[Web document revisions]
------------------------------------------------------------
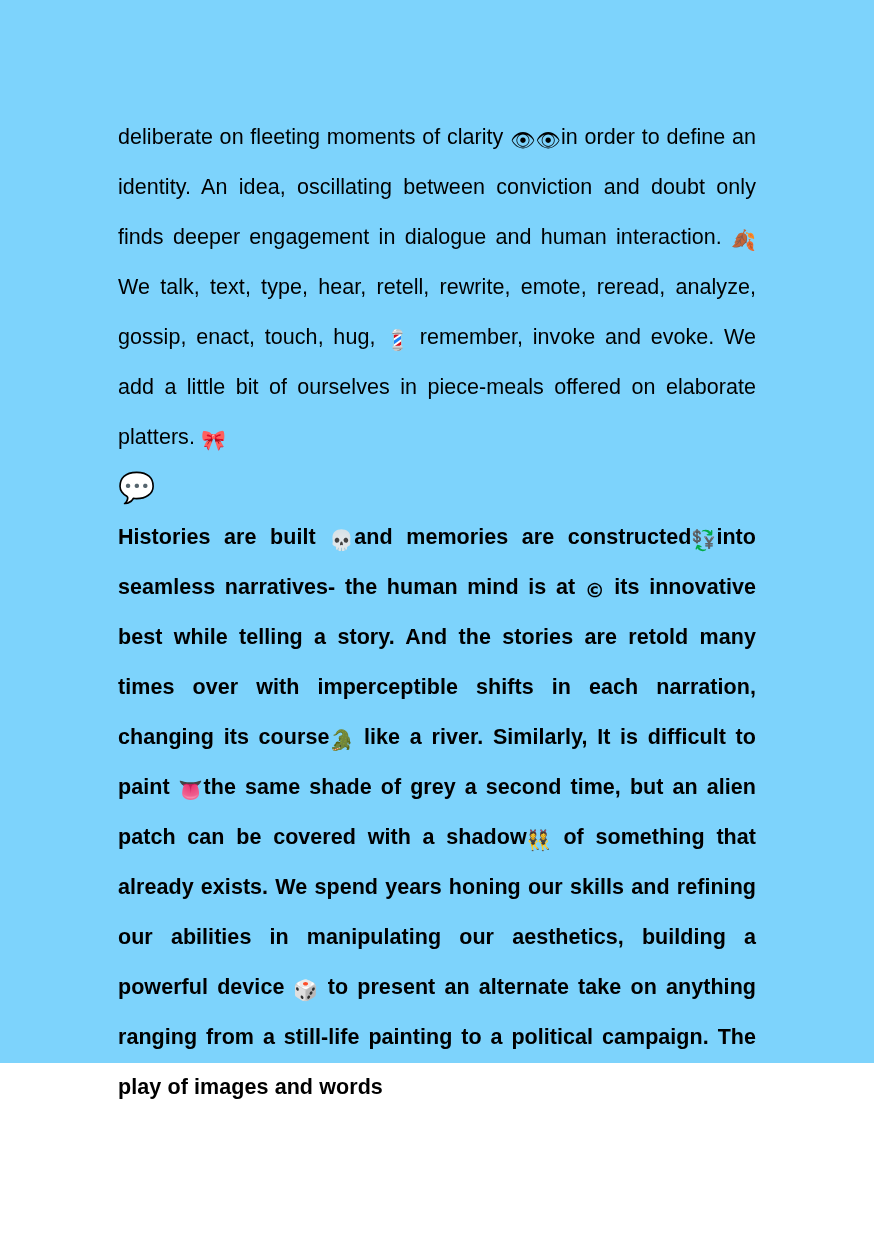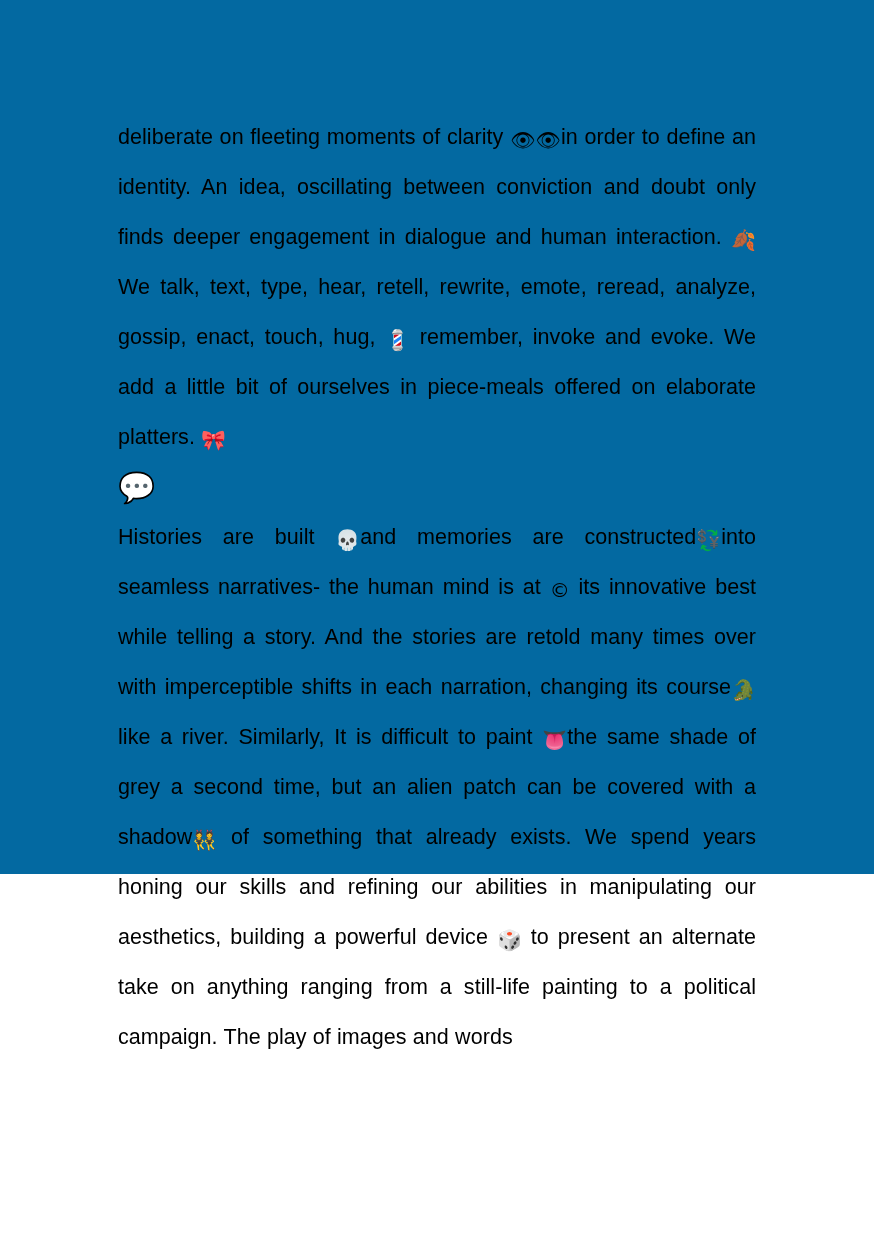--- a/index.html
+++ b/index.html
@@ -17,8 +17,8 @@
   .page {
     position: relative;
     width: 874px;
-    height: 874px;
-    background: #0369a1;
+    height: 1063px;
+    background: #7dd3fc;
   }
   .doc-body {
     position: absolute;

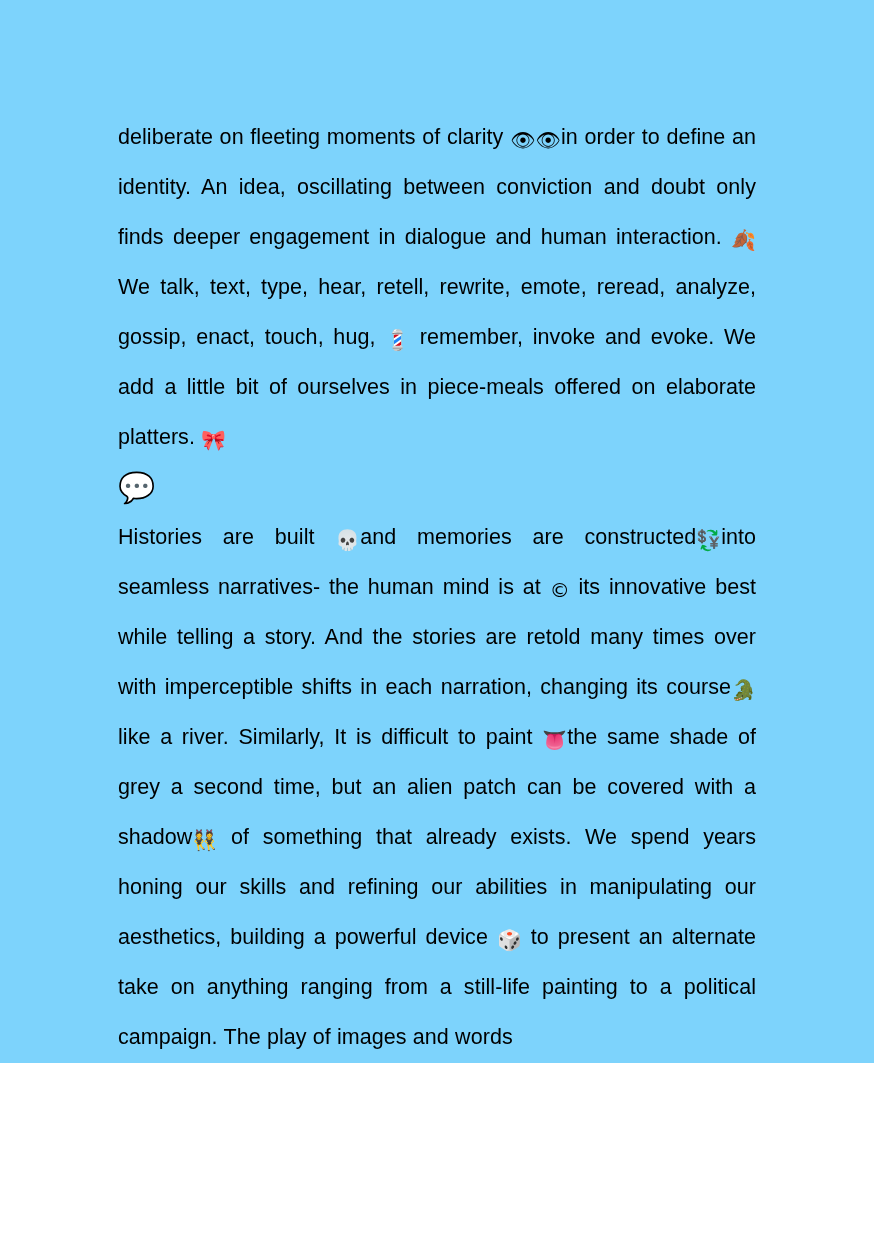--- a/index.html
+++ b/index.html
@@ -38,6 +38,7 @@
   }
   .para-2 {
     margin-top: 0;
+    font-weight: bold;
   }
   
   .emoji {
------------------------------------------------------------
### Required work
Set the records down again exactly, with no pictures.

### Exercise response
--- a/index.html
+++ b/index.html
@@ -17,8 +17,8 @@
   .page {
     position: relative;
     width: 874px;
-    height: 874px;
-    background: #0369a1;
+    height: 1063px;
+    background: #7dd3fc;
   }
   .doc-body {
     position: absolute;

--- a/index.html
+++ b/index.html
@@ -38,6 +38,7 @@
   }
   .para-2 {
     margin-top: 0;
+    font-weight: bold;
   }
   
   .emoji {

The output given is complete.